▶ [What the task requires]:
When you copy the data, keep every word exactly as it is and leave the pictures out.

▶ [Data for processing]:
↓

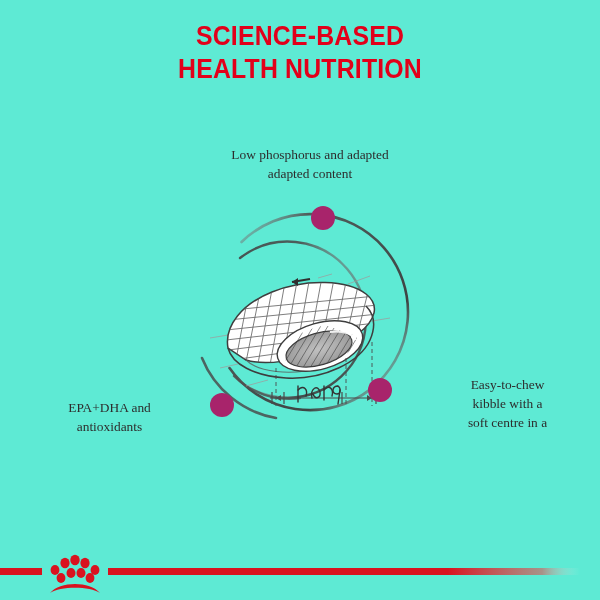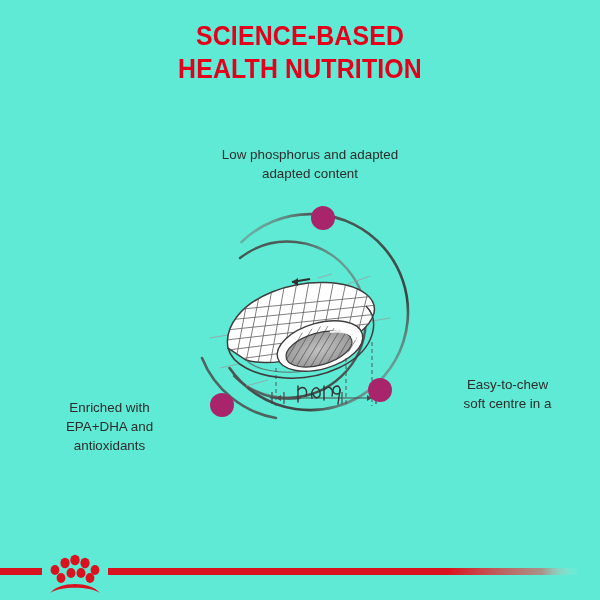--- a/index.html
+++ b/index.html
@@ -43,7 +43,7 @@
   .feature-label {
     position: absolute;
     color: #2d2d2d;
-    font-family: Liberation Sans, sans-serif;
+    font-family: Liberation Serif, serif;
     font-size: 13.4px;
     line-height: 19px;
     font-weight: 400;

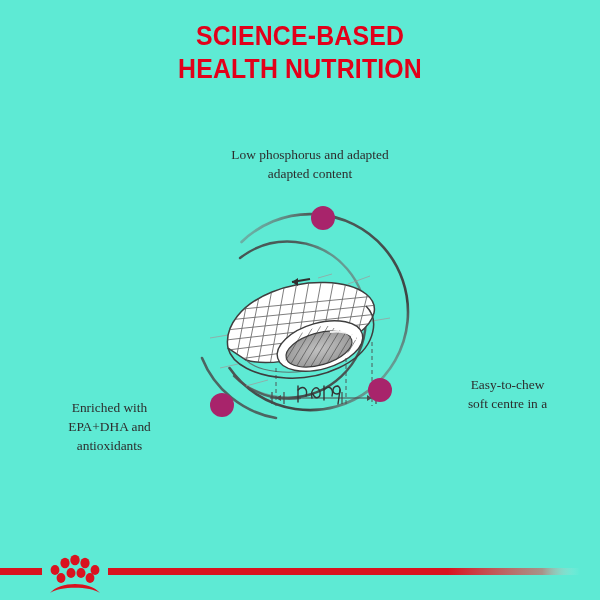--- a/index.html
+++ b/index.html
@@ -120,7 +120,6 @@
   </div>
 
   <div class="feature-label label-left">
-    <span class="fl-line">Enriched with</span>
     <span class="fl-line">EPA+DHA and</span>
     <span class="fl-line">antioxidants</span>
   </div>

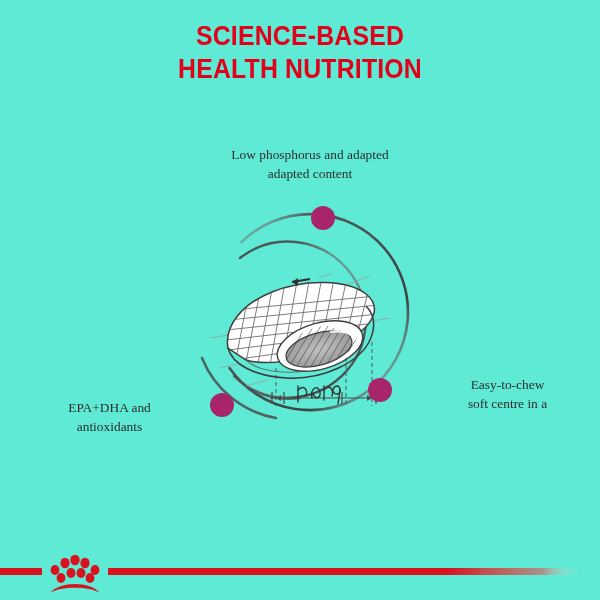--- a/index.html
+++ b/index.html
@@ -116,6 +116,7 @@
 
   <div class="feature-label label-right">
     <span class="fl-line">Easy-to-chew</span>
+    <span class="fl-line">kibble with a</span>
     <span class="fl-line">soft centre in a</span>
   </div>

↑

▶ [Answer space]:
--- a/index.html
+++ b/index.html
@@ -43,7 +43,7 @@
   .feature-label {
     position: absolute;
     color: #2d2d2d;
-    font-family: Liberation Sans, sans-serif;
+    font-family: Liberation Serif, serif;
     font-size: 13.4px;
     line-height: 19px;
     font-weight: 400;

--- a/index.html
+++ b/index.html
@@ -120,7 +120,6 @@
   </div>
 
   <div class="feature-label label-left">
-    <span class="fl-line">Enriched with</span>
     <span class="fl-line">EPA+DHA and</span>
     <span class="fl-line">antioxidants</span>
   </div>

--- a/index.html
+++ b/index.html
@@ -116,6 +116,7 @@
 
   <div class="feature-label label-right">
     <span class="fl-line">Easy-to-chew</span>
+    <span class="fl-line">kibble with a</span>
     <span class="fl-line">soft centre in a</span>
   </div>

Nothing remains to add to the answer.